Теперь, узнав его получше, я понимаю, что это было совершенно в его духе. Цезарь всегда стремится проникнуть в самую суть, не обращая внимания на все наносное и эфемерное, включая молодость, приятную внешность или чувство юмора. Он не видит прекрасного в обыденных, мелких событиях, а пишет великую эпическую поэму, строя будущее по своему собственному разумению. Только представь себе его амбиции – избранный претором[6], он стремится еще выше, – и сравни их с моими жалкими стишками!

Тем не менее ему хватило такта не рассмеяться мне в лицо, когда я заявил ему, что я – поэт и намерен достичь величия. Вместо этого он склонил голову к плечу и долго и пристально рассматривал меня. Взгляд его больших серых глаз охладил мой пыл, но, когда через несколько мгновений мне было даровано позволение удалиться, я тут же выбросил Цезаря из головы. Я присоединился к гулякам и балагурам, чтобы показать и тем и другим, чего стою.

Меня не одолевает тоска по дому (во всяком случае, такое случается очень редко). Я вошел в городскую жизнь столь же естественно, как розмарин – в поджаристую корочку свинины. Тем не менее иногда я все еще ощущаю себя чужаком. Да, я понимаю, что отныне мы все стали гражданами Рима. И не имеет никакого значения, что наши владения в Вероне убегают за горизонт, что наша родословная уходит в глубину веков, а богатство передается из поколения в поколение.
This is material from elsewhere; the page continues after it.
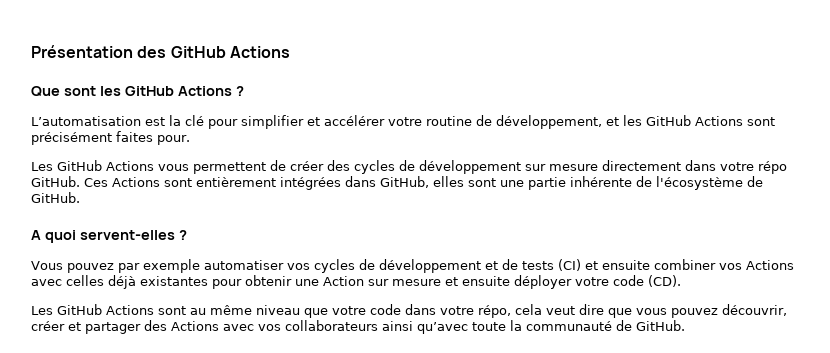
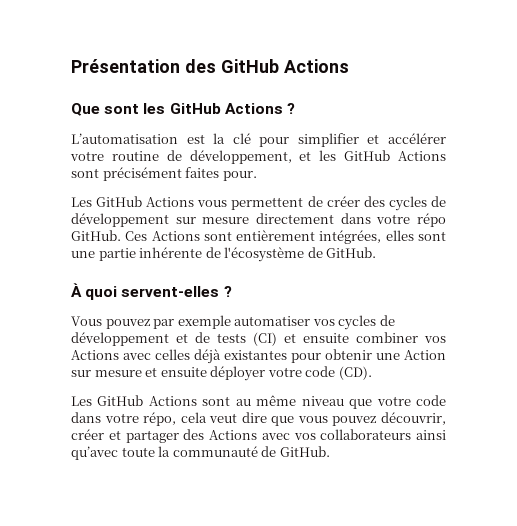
- Ces Actions sont entièrement intégrées dans GitHub, elles sont une partie inhérente de l'écosystème de GitHub.
+ Ces Actions sont entièrement intégrées, elles sont une partie inhérente de l'écosystème de GitHub.
- A quoi servent-elles ?
+ À quoi servent-elles ?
Временами я чувствую себя жалким провинциалом.

Признаюсь тебе, иногда мне по-прежнему случается совершить faux pas[7], как в ту душную ночь в доме Цезаря, когда я опустил кусочек льда в свой кубок с красным вином, и шестеро других гостей, присутствующих за ужином, ушли домой неприлично рано. Ох уж эти римляне! При воспоминании об этом меня до сих пор пробирает дрожь. Имей в виду, к тому времени я уже настолько набрался, что на следующий день ничего не помнил. Когда мне рассказали об этом, я схватился за голову и застонал, потому что из‑за таких вот идиотских поступков в Риме можно на всю оставшуюся жизнь обзавестись унизительным прозвищем. Меня трясло при мысли о том, что в вечности я могу остаться под именем Ледяного Человека или Прохладительного Напитка. Как бы то ни было, думаю, что именно после этого случая я всерьез взялся за рифмоплетство, намереваясь прославиться чем-нибудь куда более значимым.

Да, я все еще мечтаю о том, чтобы написать книгу. Пока, правда, я стал знаменит кое-чем иным. Наши юношеские дурачества на берегу озера Бенакус[8] сослужили мне добрую службу. Лишь недавно прибыв в Рим, я уже стал звездой обществ «Эмилианские шашки» и «Любители плавания», и за мной числятся славные подвиги: я раскачивался на потолочных балках и переплыл Тибр, держа над головой кошку. Тварь исцарапала мне запястье, и кровь моя смешалась с водами реки. Наконец-то я почувствовал, что Рим принял меня и отведал моей плоти, если можно так выразиться. Я рассказал об этом всем, кто согласился меня выслушать, и пикантность моего кощунства привела их в полный восторг; уж они постарались сообщить о ней всем желающим.